The Eastmans have brought renewed passion to the prison ministry, said Sonoda, who now oversees the First Assembly of God's Harvest Ministries, which includes the prison outreach.

"Much of the program's success goes back to their leadership," he said. "Most ministries have lay volunteers, but few put in the hours that they do."

While volunteers from most church prison ministries spend two to three hours a week with inmates, the Eastmans have increased First Assembly of God's local prison ministry to about 40 hours a week. They've also bolstered the ministry's volunteer pool to about 30, who faithfully give of their time at local facilities including Wai­awa, Halawa, Oahu Community Correctional Center, the federal detention center and Windward Women's Facility, and even at the prison in Saguaro, Ariz., where many Hawaii inmates are housed. Last year the couple and a team of volunteers provided 345 chapel services, reached 13,700 inmates and witnessed more than 3,400 salvations, which in many Christian faiths means that the person's soul was saved from the consequences of sin.

"We're in the prisons six nights a week," Lynette said. "To whom much is given, much is expected."

Bulla, who is a licensed minister, also reaches out to the "incarcerated, the lost and the broken" on his "Free Inside Ministry" radio program, which airs Monday to Friday at 9:30 p.m. on 99.5 FM. He addresses his listeners, even the hardened criminals, as "beloved" and at times speaks in pidgin.

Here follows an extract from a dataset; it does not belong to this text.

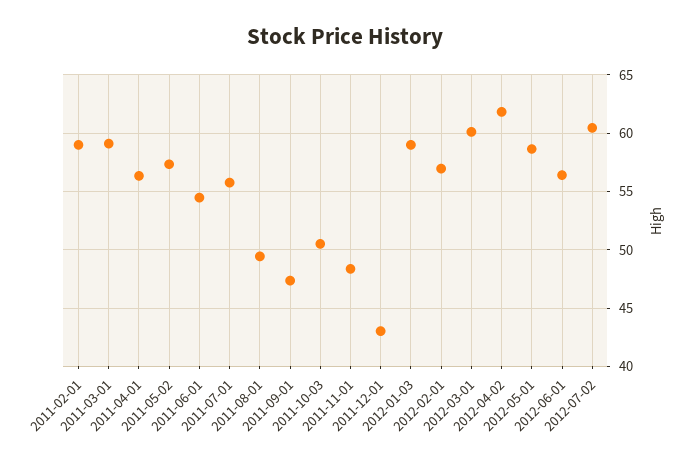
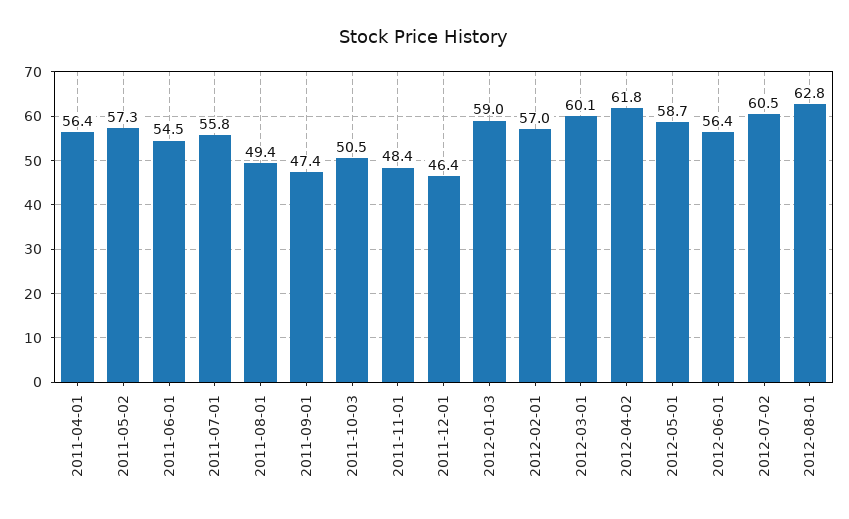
2011-02-01: 59 -> none
2011-03-01: 59 -> none
2011-12-01: 43 -> 46.4
2012-08-01: none -> 62.8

"We bring the good news of Jesus Christ to those that are lost and broken to let them know that they do have a hope and a future," Bulla said.

Aqua hotel employees including Gabriel Reyes, Kathy Gunderson and Flora Bumanglag say the Eastmans bring the same level of optimism to their workplace, which has been blessed by the addition of Siatini.

"He's been excellent on the job," said Bumanglag, who made the choice to hire Siatini. "I'd do it again. If there was another one like Sai, why not give them a chance?"

Reyes said Siatini and the Eastmans have inspired him to be more active in his own church, the Good Samaritan Worship Center in Wai­pahu.

"Through God everything is possible," Lynette said.